Desafios para a prática da leitura no Brasil
Enviada em 30/10/2020
O segundo Mario Quintana, “o pior analfabeto é aquele que sabe ler, mas não lê”. Veridicamente, por séculos, a leitura representou único meio de se obter conhecimento. Porém, com ascensão da tecnologia os aparelhos eletrônicos vem substituindo os momentos de leitura. Além disso, no Brasil, o acesso aos livros é restrito, muitas cidades e escolas não mantem bibliotecas ativas. Visto que, é direito de todo cidadão acesso à educação, de acordo com a Constituição, e a leitura é parte importante no processo de aprendizagem, é necessário garantir o acesso de todos.
Nesse contexto, a escola tem papel indispensável no desenvolvimento de alunos. É fundamental, assegurar o acesso ao livro gratuitamente e desenvolver ações que incentivem a prática. Por conseguinte, de acordo com a pesquisa retratos da leitura no Brasil, desde 2010 é obrigatório por lei que todas as instituições de ensino devem dispor de uma biblioteca, no entanto, somente 1/3 das instituições públicas comportam espaço. Ademais, municípios como de Montenegro e Pareci Novo fecharam suas bibliotecas municipais pela falta de recursos. À vista disso, a disponibilidade fica incerta para aqueles sem condições de compra. Indiscutivelmente, é necessário garantir condições de leitura a todos os brasileiros, uma vez que, lendo desenvolve-se atenção, a concentração e a memória.

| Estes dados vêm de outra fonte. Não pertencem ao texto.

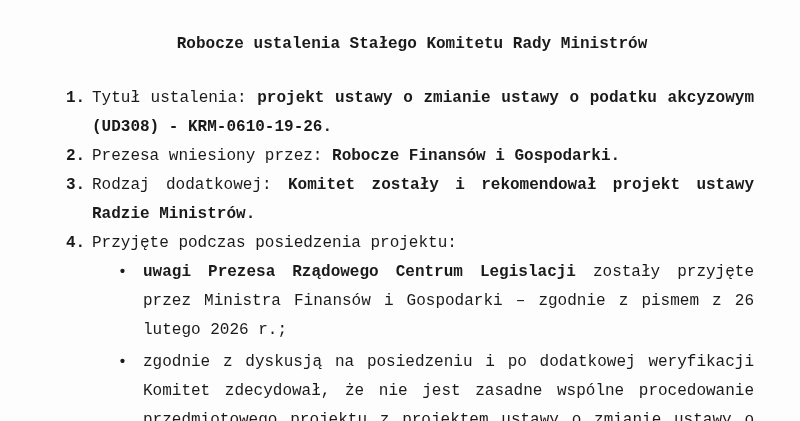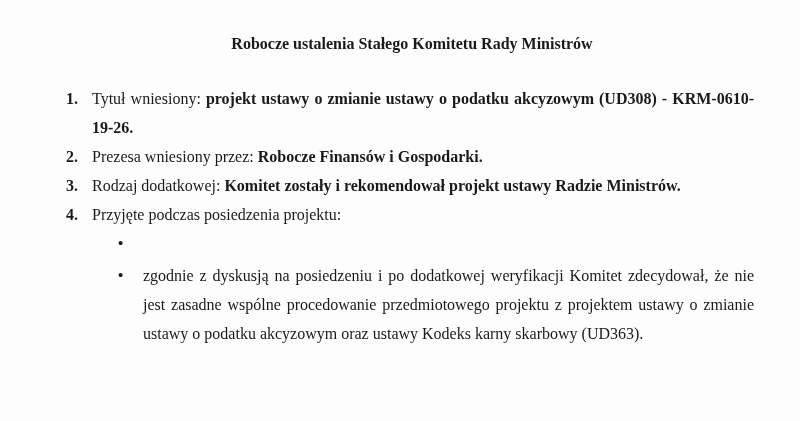"Robocze ustalenia Stałego Komitetu Rady" .page { font-family: Liberation Serif, serif -> Liberation Mono, monospace }
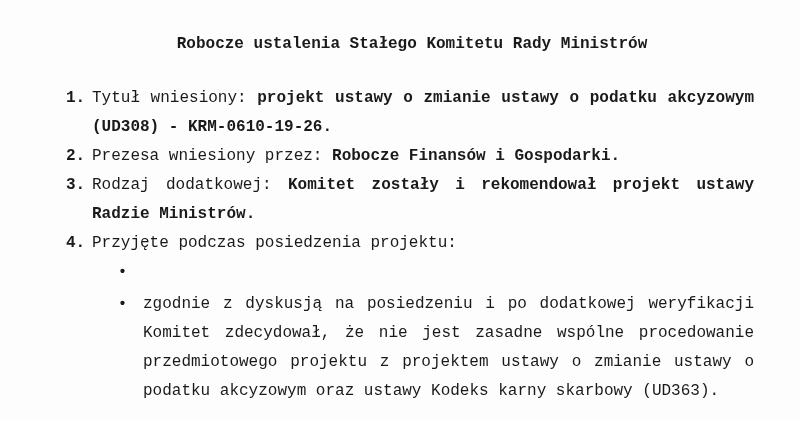"Tytuł wniesiony:" span.normal-run { text: wniesiony -> ustalenia }
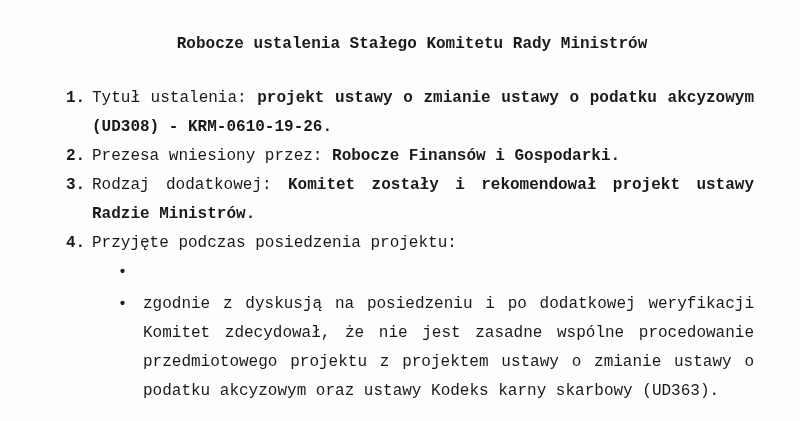"uwagi Prezesa Rządowego Centrum" span.item-text { html: none -> <span><span>uwagi Prezesa Rządowego Centrum Legislacji </span><span>zostały przyjęte przez Ministra Finansów i Gospodarki – zgodnie z pismem z 26 lutego 2026 r.;</span></span> }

Outrossim, uso da tecnologia vem tomando espaço de tempo de ler. É comum entre os jovens a preferência por ver as redes sociais, ao invés de um livro. Diante disso, a pesquisa Retratos da leitura no Brasil, realizada pelo Ibope, Instituto de opinião pública estatística, mostrou que somente 56% dos brasileiros são leitores, leram ou estão lendo nos últimos três meses. Infelizmente, as crianças desde novas, pela falta de incentivo, relacionam as obras com provas e trabalhos, devido a cultura de obrigatoriedade nas escolas. Diante disso, deve-se incentivar crianças e jovens a lerem o que gostam e terem apreço a isso.
Portanto, antes que o problema se agrave, diminuindo ainda mais o número de leitores, é preciso intervir. Logo, cabe ao Ministério da Educação em conjunto com as instituições de ensino desenvolver espaços e métodos para o incentivo desde o início da vida escolar. Essa medida deve ser feita por meio da construção e remodelação das bibliotecas, com livros de todos os gêneros. Ademais, pode-se fomentar o interesse através de encontros com autores, clube de leitura e feiras literárias. Posto isso, todos terão acesso e por consequência mais leitores. Afinal, essa atividade é extrema importância para o progresso do ser humano, independente da idade.